Хохотал и снова дразнил, рассказывая о покойниках разные пакости.
Но иногда этот человек вдруг начинал говорить журчащим, пониженным голосом что-то странное:
— Слушайте-ка, ребятишки, погодите! Вот третьево дни захоронили одну бабу, узнал я, ребятёнки, про неё историю — что же это за баба?
Он очень часто говорил про женщин и всегда — грязно, но было в его рассказах что-то спрашивающее, жалобное, он как бы приглашал нас думать с ним, и мы слушали его внимательно. Говорил он неумело, бестолково, часто перебивая свою речь вопросами, но от его рассказов оставались в памяти какие-то беспокоящие осколки и обломки:
— Спрашивают её: «Кто поджёг?» — «Я подожгла!» — «Как так, дура? Тебя дома не было в ту ночь, ты в больнице лежала!» — «Я подожгла!» Это она зачем же? Ух, не дай бог бессонницу…
Он знал историю жизни почти каждого слобожанина, зарытого им в песок унылого, голого кладбища, он как бы отворял пред нами двери домов, мы входили в них, видели, как живут люди, чувствовали что-то серьёзное, важное. Он, кажется, мог бы говорить всю ночь до утра, но как только окно сторожки мутнело, прикрываясь сумраком, Чурка вставал из-за стола:
— Я — домой, а то мамка бояться будет. Кто со мной?
Уходили все; Язь провожал нас до ограды, запирал ворота и, прижав к решётке тёмное, костлявое лицо, глухо говорил:
— Прощайте!
Мы тоже кричали ему — прощай! Всегда неловко было оставлять его на кладбище. Кострома сказал однажды, оглянувшись назад:
— Вот, проснёмся завтра, а он — помер.
— Язю хуже всех жить, — часто говорил Чурка, а Вяхирь всегда возражал:
— Нам вовсе не плохо…
И на мой взгляд нам жилось не плохо, — мне эта уличная, независимая жизнь очень нравилась и нравились товарищи, они возбуждали у меня какое-то большое чувство, всегда беспокойно хотелось сделать что-нибудь хорошее для них.
В школе мне снова стало трудно, ученики высмеивали меня, называя ветошником, нищебродом, а однажды, после ссоры, заявили учителю, что от меня пахнет помойной ямой и нельзя сидеть рядом со мной.

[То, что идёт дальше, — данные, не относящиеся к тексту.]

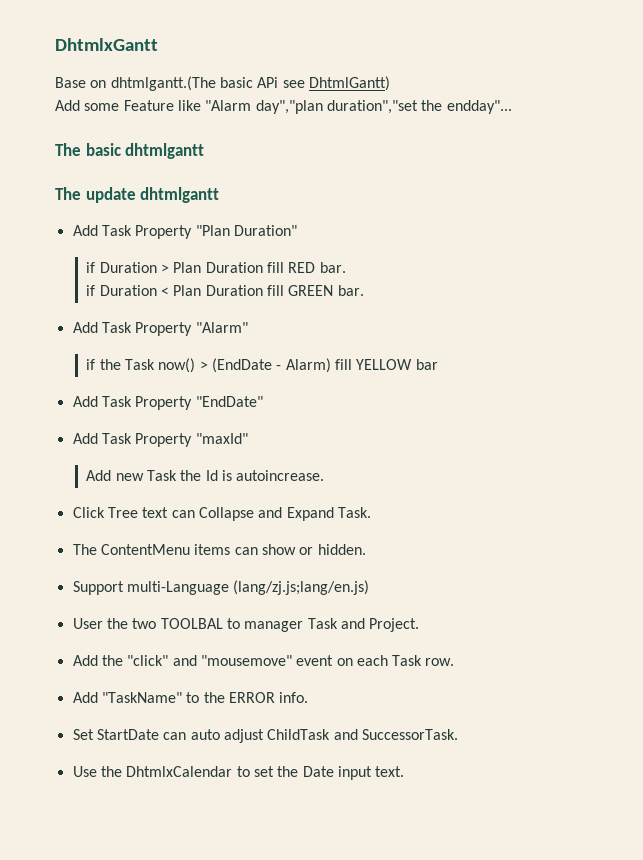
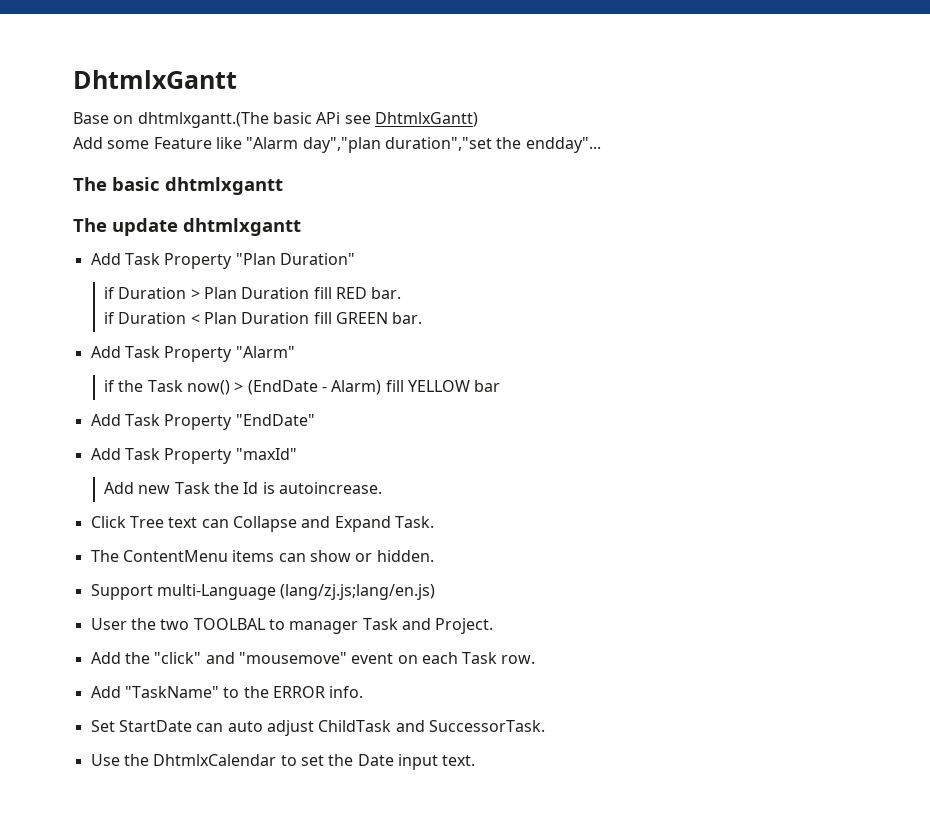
- Base on dhtmlgantt.(The basic APi see DhtmlGantt)
+ Base on dhtmlxgantt.(The basic APi see DhtmlxGantt)
- The basic dhtmlgantt
+ The basic dhtmlxgantt
- The update dhtmlgantt
+ The update dhtmlxgantt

Помню, как глубоко я был обижен этой жалобой и как трудно было мне ходить в школу после неё. Жалоба была выдумана со зла: я очень усердно мылся каждое утро и никогда не приходил в школу в той одежде, в которой собирал тряпьё.
Но вот наконец я сдал экзамен в третий класс, получил в награду Евангелие, басни Крылова в переплёте и ещё книжку без переплёта. с непонятным титулом — «Фата-Моргана», дали мне также похвальный лист. Когда я принёс эти подарки домой, дед очень обрадовался, растрогался и заявил, что всё это нужно беречь и что он запрёт книги в укладку себе. Бабушка уже несколько дней лежала больная, у неё не было денег, дед охал и взвизгивал:
— Опиваете вы меня, объедаете до костей, эх вы-и…
Я отнёс книги в лавочку, продал их за пятьдесят пять копеек, отдал деньги бабушке, а похвальный лист испортил какими-то надписями и тогда же вручил деду. Он бережно спрятал бумагу, не развернув её и не заметив моего озорства.